Selon des chiffres de la Banque de France cités dans le rapport, les chèques représentaient 56,6% du volume des moyens de paiement utilisés en 1991, 25,6% en 2006 et 18,2% en 2010, un niveau sans égal en Europe. A titre de comparaison, le Royaume-Uni arrivait en deuxième position en Europe en 2010 pour les paiements par chèque, avec 8% des transactions réglées par ce biais. Les chèques représentaient 10,2% des montants en France en 2006 et 8,4% en 2010, selon la Banque de France.

Concurrence accrue

Pour les auteurs du rapport, l'équilibre actuel du financement des moyens de paiement « est menacé » par la réduction des marges dégagées par les banques avec la mise en place du SEPA (espace unique des paiements européens), la concurrence accrue prônée par les autorités européennes qui devrait se traduire par une baisse des commissions interbancaires et les évolutions technologiques qui favorisent de nouveaux entrants, parfois extérieurs au monde bancaire.
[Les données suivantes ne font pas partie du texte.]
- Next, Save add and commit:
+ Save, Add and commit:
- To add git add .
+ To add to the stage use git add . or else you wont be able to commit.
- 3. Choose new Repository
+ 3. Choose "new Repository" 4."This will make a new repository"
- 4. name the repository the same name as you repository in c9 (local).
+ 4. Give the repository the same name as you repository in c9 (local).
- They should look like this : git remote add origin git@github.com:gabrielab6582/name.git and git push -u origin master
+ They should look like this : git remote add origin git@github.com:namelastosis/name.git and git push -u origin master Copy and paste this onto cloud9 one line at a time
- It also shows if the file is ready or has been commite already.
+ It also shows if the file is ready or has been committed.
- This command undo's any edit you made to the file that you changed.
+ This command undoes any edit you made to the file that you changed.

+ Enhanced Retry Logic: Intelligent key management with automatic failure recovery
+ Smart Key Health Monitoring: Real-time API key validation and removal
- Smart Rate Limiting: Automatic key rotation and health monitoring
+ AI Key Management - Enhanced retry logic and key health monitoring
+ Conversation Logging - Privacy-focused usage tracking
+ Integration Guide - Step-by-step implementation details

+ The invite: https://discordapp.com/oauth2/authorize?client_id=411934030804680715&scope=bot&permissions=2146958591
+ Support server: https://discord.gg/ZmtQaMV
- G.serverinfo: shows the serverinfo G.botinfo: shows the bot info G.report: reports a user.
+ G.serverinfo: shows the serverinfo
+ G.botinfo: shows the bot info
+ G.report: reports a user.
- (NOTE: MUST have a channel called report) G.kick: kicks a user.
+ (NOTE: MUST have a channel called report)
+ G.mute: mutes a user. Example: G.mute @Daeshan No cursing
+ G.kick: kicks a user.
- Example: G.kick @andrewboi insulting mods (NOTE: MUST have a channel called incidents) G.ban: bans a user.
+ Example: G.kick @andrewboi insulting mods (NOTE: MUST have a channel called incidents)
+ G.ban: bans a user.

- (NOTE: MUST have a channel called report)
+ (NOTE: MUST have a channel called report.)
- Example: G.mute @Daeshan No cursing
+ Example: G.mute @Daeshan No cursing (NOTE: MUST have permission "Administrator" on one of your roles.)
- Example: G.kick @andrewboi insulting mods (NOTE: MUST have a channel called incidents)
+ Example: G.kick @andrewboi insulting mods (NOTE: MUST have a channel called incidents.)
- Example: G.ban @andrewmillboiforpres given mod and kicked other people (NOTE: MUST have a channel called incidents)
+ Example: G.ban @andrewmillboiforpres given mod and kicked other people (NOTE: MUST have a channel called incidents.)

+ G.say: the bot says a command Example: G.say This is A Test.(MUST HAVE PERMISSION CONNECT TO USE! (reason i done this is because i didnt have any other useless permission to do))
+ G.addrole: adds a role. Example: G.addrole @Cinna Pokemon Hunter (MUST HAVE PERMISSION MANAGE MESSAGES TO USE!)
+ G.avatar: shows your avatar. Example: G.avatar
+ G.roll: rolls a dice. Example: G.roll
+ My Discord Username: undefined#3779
« En cas de réduction des produits générés par les moyens de paiement, le modèle économique ne pourra retrouver son équilibre qu'avec une réduction des coûts, notamment ceux liés aux chèques et à la circulation fiduciaire », note le rapport qui devait être remis cette semaine à Bercy.

Les deux auteurs notent en effet la « charge importante » pour le système bancaire représentée par la délivrance d'espèces aux distributeurs automatiques (2,6 milliards d'euros) et la mise à disposition et l'utilisation gratuite des chèques (2,5 milliards d'euros). A l'inverse, les cartes bancaires et les virements/prélèvements sont sources de revenus (respectivement 2,6 et 0,7 milliards d'euros).

Néobanques : les offres les moins chères pour maîtriser votre budget

Faciliter les paiements en ligne

Pour faire face à ces « bouleversements », ce rapport, commandé par l'ancienne ministre de l'Economie Christine Lagarde, émet en tout 20 propositions sur l'avenir des moyens de paiement. La plus concrète vise à fixer pour 2017 un premier objectif de réduction de moitié du nombre de chèques émis en France. Les banques s'y emploient depuis une vingtaine d'années, mais sans avoir jamais ouvertement fixé d'objectif.

Pour y parvenir, le rapport propose également de faciliter les paiements sécurisés en ligne, de développer les moyens de paiement en face à face (sans contact notamment) ou encore de mobiliser la sphère publique.

Le rapport sur l'avenir des moyens de paiements en France est disponible sur le site internet de la Banque de France.